A ZERO e a Oikos consideram que a 3.ª Conferência dos Oceanos das Nações Unidas (UNOC3), que decorreu em Nice, registou “avanços significativos”. Entre os destaques está a mobilização de vários países que permitirá, nos próximos meses, a entrada em vigor do Tratado para a Proteção da Biodiversidade para lá da Jurisdição Nacional (Tratado do Alto Mar – BBNJ), instrumento fundamental para a preservação dos oceanos além das zonas de jurisdição nacional.

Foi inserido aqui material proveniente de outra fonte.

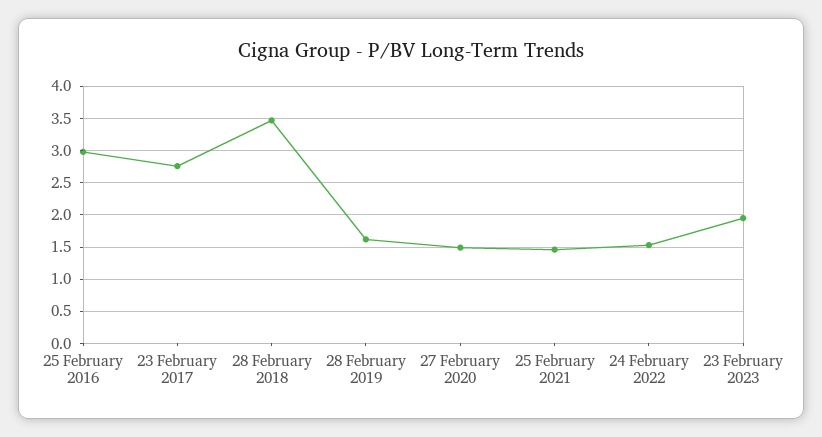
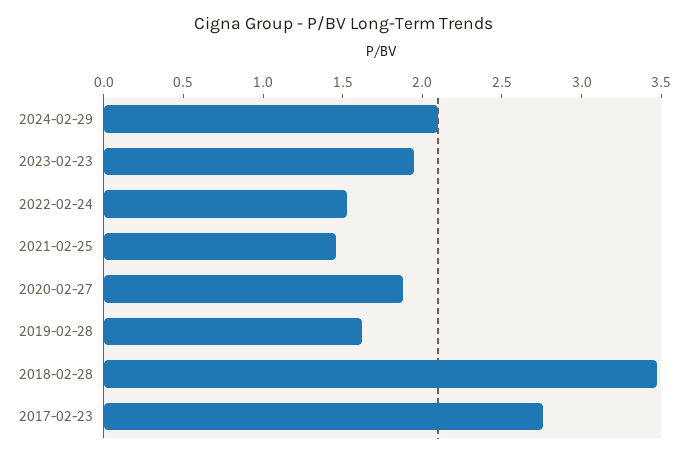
25 February 2016: 3 -> none
27 February 2020: 1.5 -> 1.9
2024-02-29: none -> 2.1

De acordo com o comunicado de imprensa, as duas organizações sublinham ainda o papel ativo da União Europeia (UE), nomeadamente através do investimento no âmbito do Pacto Europeu para o Oceano, do apoio a uma moratória à mineração em mar profundo e da pressão exercida para a adoção de um tratado vinculativo que combata a poluição por plásticos.
No entanto, apesar do elevado número de compromissos voluntários anunciados, a missão de proteger o oceano, restaurar ecossistemas degradados e mitigar os impactos das alterações climáticas continua a ser “avassaladora”, com as associações a enfatizarem que “as discussões e ações prometidas em Nice são ainda claramente insuficientes”.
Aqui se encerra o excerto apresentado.